12 November 1844 was set to be a great day for Northampton. A chance to welcome Queen Victoria and Prince Albert. to the town. However, two tragedies would occur. It was a visit of convenience for the royal couple, who were passing through the town en route to Burghley House the residence of Marquess of Exeter.
They left Euston station at 09:22 aboard the Royal train.1 Stopping only briefly at Tring for the engine to take on water, they progressed north-bound arriving at Weedon at 11:43. In 1844 there was no railway line to Northampton, as Bridge Street station was not to open until the following year; Weedon was the nearest convenient station.
Why the Queen was taken to Weedon and not Blisworth could have been due to two reasons. The new railway from Blisworth to Northampton and Peterborough was under construction in 1844, Blisworth therefore was probably, in part, a building site. Weedon, arguably, also offered a better connection via the turnpike to Northampton.
From Weedon the Royal party proceeded by horse-drawn carriages towards Northampton. We get a vivid picture of the day as the Northampton Mercury2 describes the scene on entering the town.
Approaching nearer to the town. Her Majesty first passed under a very pretty arch formed of laurel and other evergreens, and extending across the road at Mr. Hamson’s, the Green Man, St. James’s End, from whose house also projected a large and very handsome banner. Northampton, it must be confessed, cannot boast of the grandeur of its approaches, and St. James’s End with its abrupt, narrow, and dirty turn, is one of the worst but Mr. Hamson’s pretty device was full of lively promise, and before the pleasant picture could have passed from the mind the turn was made and the West bridge with its triumphal arch, covered with evergreens and flags, burst upon the Royal view. Here the cortege was met by the municipal body, the magistrates and the clergy, and a strong muster of the gentlemen of the town. At a quarter to one salvo of artillery from the ruins of the old castle announced that Her Majesty had arrived. The bells of all the churches rang merrily, the band struck up the National Anthem, and the general enthusiasm approached its height. In the following order the procession now moved up Black Lion-hill and along Marefair and Gold-street, to the George Hotel.
This depiction of Northampton’s castle is particularly interesting. The actual castle had long been demolished and the site had been in ruins for many years, the grounds were being used as an orchard and for grazing. What is shown here is a wooden replica that was erected on the site. The drawing was from a viewpoint close to the River Nene, probably from a property called “Nen Villa”.3
St Peter’s church, an accident
Shortly before the Queen arrived in the town an accident had occurred at St Peter’s church, again recorded by the Northampton Mercury reporter:
About half-an-hour before Her Majesty’s arrival a singular accident happened at St. Peter’s Church to the parish clerk. He was engaged in showing the bells to some strangers, and had placed himself on the floor close to the tenor bell; at the same moment some unlucky person below pulled the bell-rope. With a degree of presence of mind, to which he owes his life, the clerk threw himself flat upon his back, and the bell swung over him, inflicting two or three severe lacerations on the head and legs in its revolution. The visitors immediately gave the alarm, and he fortunately escaped without more serious injury. The bell weighs 13 cwt.

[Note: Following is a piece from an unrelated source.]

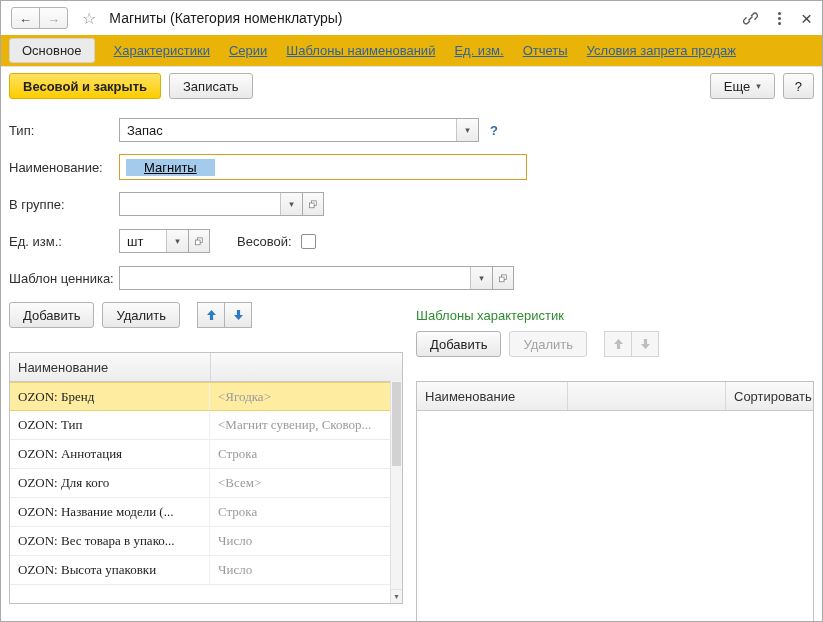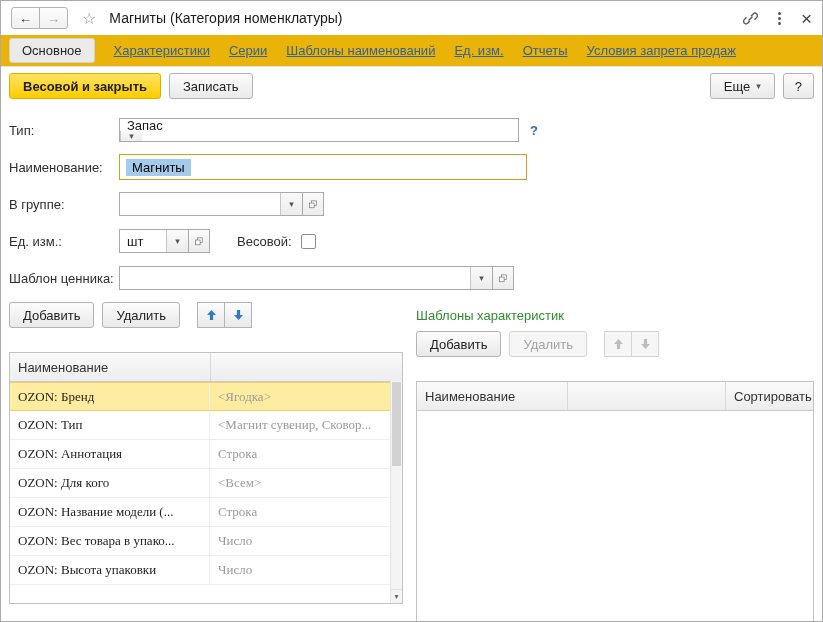"Запас" div.combo { flex-direction: column -> none; width: 400px -> 360px }
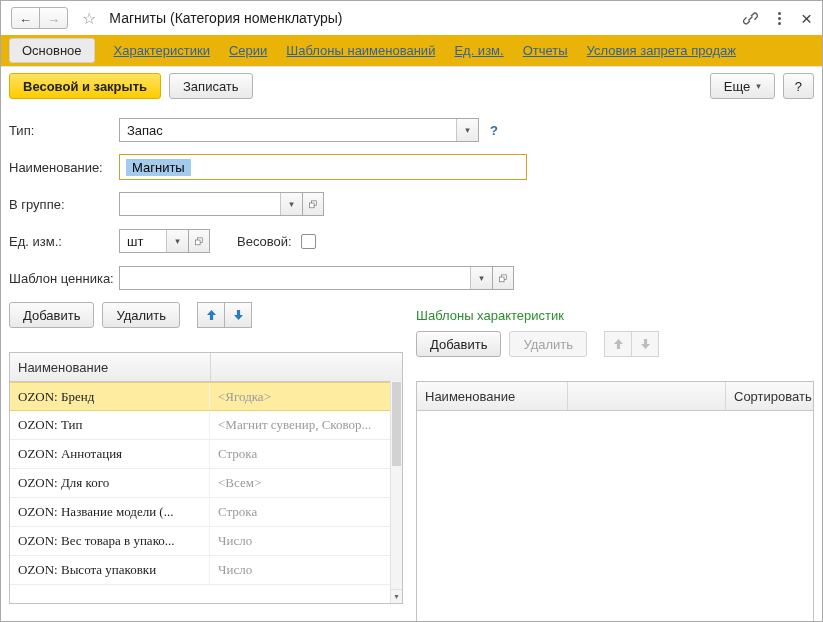"Магниты" .selection { padding: 1px 6px -> 1px 18px; text-decoration: none -> underline }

The unnamed parish clerk was James Smith, aged 56. He was parish clerk of St Peter throughout the 1840s and lived near the church in Marefair. He died in 1863 and is buried at Upton.
Along the route every house was decorated from base to parapet with evergreens, and a number of gorgeous banners extended across the streets. Windows, balconies and platforms, were crowded with eager and delighted spectators. The principal shortcoming of Gold Street – ts narrowness – was in one respect an advantage; the flags and evergreens from either side actually formed a canopy. At All Saints’ Church, its portico was festooned with laurels, with the Royal Standard floating from its tower. The procession included members of the Town Council, local Clergy, and Freemasons, the Odd Fellows (friendly societies), and other Societies forming a dense but orderly parade. Of course, however, the carriage of the Queen and her Royal Consort was the object towards which every eye was turned. The vehicle, which was drawn by four beautiful horses, was without ornament of any kind, and perhaps throughout the line of procession there was scarcely a lady habited with more simplicity than our beloved Sovereign. The slowness with which the carriage moved onwards allowed ample opportunity for every spectator having anything like a vantage point, to see Her Majesty and Prince Albert. The Queen looked remarkably well, and was evidently gratified with the heartiness of her welcome. Both Her Majesty and the Prince acknowledged continually the acclamations which greeted them. Arriving at the George Hotel, the royal carriage halted in front of All Saints’ Church where the Mayor read to Her Majesty a loyal address to which the Queen responded.
The procession once more moved on around the front of All Saints’ Church, under the triumphal arch at the end of Mercers’ Row and along the long line of Abington Street, which like the other streets, exhibited a profusion of laurels, banners, and other decorations. At the end of this street was a final triumphal arch. The Royal couple proceeded on their journey to Burghley House.
All Saints’, a second tragedy
The press report appearing four days after the visit4 includes brief mention of a second accident: “the breaking down of some seats erected in front of All Saints’ Church for the accommodation of the charity children. … Happily the children all escaped more frightened than hurt, but a poor man received a severe hurt.”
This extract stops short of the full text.